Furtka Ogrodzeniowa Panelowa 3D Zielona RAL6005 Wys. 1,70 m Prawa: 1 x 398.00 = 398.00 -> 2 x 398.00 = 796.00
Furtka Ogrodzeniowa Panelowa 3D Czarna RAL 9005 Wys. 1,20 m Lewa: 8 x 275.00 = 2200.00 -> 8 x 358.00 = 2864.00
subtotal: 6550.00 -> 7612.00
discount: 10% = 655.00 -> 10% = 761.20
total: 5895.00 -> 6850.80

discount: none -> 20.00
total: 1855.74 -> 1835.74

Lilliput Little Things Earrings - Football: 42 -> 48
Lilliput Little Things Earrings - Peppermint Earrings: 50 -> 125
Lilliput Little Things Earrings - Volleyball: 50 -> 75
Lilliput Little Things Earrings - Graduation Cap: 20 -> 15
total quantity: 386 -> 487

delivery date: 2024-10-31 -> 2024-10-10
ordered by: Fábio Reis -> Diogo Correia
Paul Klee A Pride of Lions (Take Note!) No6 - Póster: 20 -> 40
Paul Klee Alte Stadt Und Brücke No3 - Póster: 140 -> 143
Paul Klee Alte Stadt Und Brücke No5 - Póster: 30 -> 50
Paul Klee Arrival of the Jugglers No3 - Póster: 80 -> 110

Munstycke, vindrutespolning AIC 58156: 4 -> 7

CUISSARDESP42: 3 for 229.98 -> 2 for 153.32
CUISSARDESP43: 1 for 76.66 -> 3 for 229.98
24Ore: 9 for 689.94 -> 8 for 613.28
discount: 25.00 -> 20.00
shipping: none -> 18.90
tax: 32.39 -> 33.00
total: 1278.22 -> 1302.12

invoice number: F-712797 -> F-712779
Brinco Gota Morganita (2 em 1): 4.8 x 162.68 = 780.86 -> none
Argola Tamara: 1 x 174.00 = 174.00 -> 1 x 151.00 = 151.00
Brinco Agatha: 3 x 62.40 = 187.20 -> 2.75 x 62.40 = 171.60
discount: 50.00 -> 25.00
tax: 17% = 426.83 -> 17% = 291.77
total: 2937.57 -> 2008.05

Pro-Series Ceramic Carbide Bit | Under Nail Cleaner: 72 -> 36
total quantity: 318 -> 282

TRY IT → Everything from the first line of the material through the line containing "Brinco Gota Morganita" is to be printed exactly; lines after that are to be left out.

ANSWER SECTION →
Furtka Ogrodzeniowa Panelowa 3D Zielona RAL6005 Wys. 1,70 m Prawa: 1 x 398.00 = 398.00 -> 2 x 398.00 = 796.00
Furtka Ogrodzeniowa Panelowa 3D Czarna RAL 9005 Wys. 1,20 m Lewa: 8 x 275.00 = 2200.00 -> 8 x 358.00 = 2864.00
subtotal: 6550.00 -> 7612.00
discount: 10% = 655.00 -> 10% = 761.20
total: 5895.00 -> 6850.80

discount: none -> 20.00
total: 1855.74 -> 1835.74

Lilliput Little Things Earrings - Football: 42 -> 48
Lilliput Little Things Earrings - Peppermint Earrings: 50 -> 125
Lilliput Little Things Earrings - Volleyball: 50 -> 75
Lilliput Little Things Earrings - Graduation Cap: 20 -> 15
total quantity: 386 -> 487

delivery date: 2024-10-31 -> 2024-10-10
ordered by: Fábio Reis -> Diogo Correia
Paul Klee A Pride of Lions (Take Note!) No6 - Póster: 20 -> 40
Paul Klee Alte Stadt Und Brücke No3 - Póster: 140 -> 143
Paul Klee Alte Stadt Und Brücke No5 - Póster: 30 -> 50
Paul Klee Arrival of the Jugglers No3 - Póster: 80 -> 110

Munstycke, vindrutespolning AIC 58156: 4 -> 7

CUISSARDESP42: 3 for 229.98 -> 2 for 153.32
CUISSARDESP43: 1 for 76.66 -> 3 for 229.98
24Ore: 9 for 689.94 -> 8 for 613.28
discount: 25.00 -> 20.00
shipping: none -> 18.90
tax: 32.39 -> 33.00
total: 1278.22 -> 1302.12

invoice number: F-712797 -> F-712779
Brinco Gota Morganita (2 em 1): 4.8 x 162.68 = 780.86 -> none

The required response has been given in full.